### Exercise:
Beginning at the line that holds "subtotal: 658.90 -> 600.10", copy the material below exactly through its last line.

### Material shown:
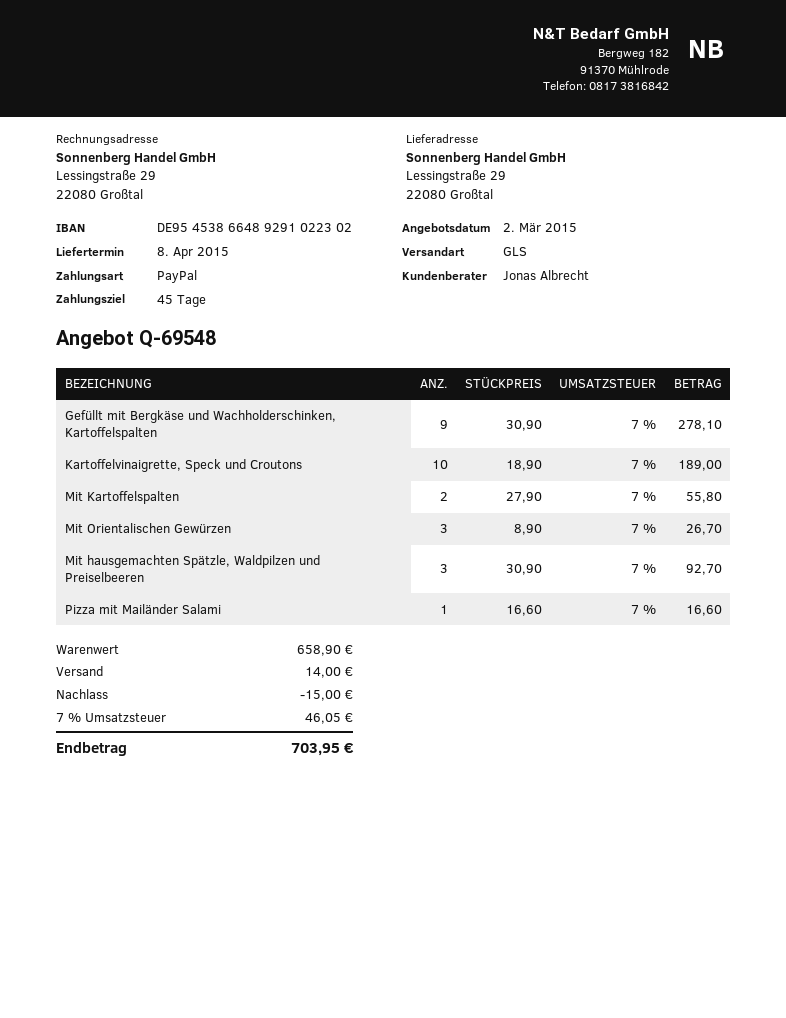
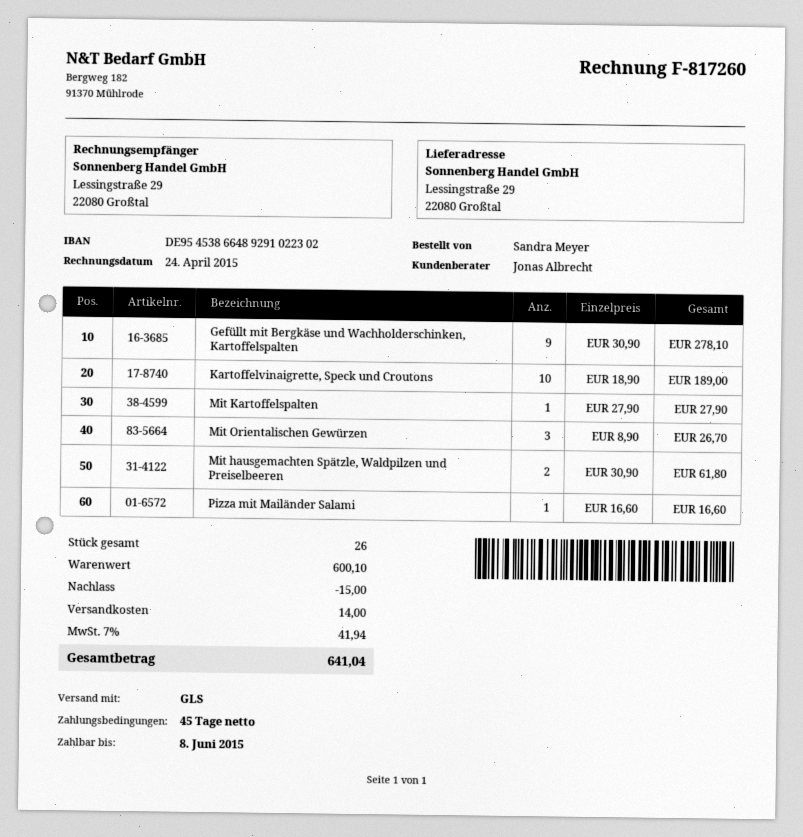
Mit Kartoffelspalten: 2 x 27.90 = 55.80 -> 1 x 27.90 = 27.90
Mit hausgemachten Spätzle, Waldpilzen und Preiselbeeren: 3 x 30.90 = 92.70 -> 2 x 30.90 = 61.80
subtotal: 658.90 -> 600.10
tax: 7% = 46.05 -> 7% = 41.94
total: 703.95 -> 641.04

### Solved exercise:
subtotal: 658.90 -> 600.10
tax: 7% = 46.05 -> 7% = 41.94
total: 703.95 -> 641.04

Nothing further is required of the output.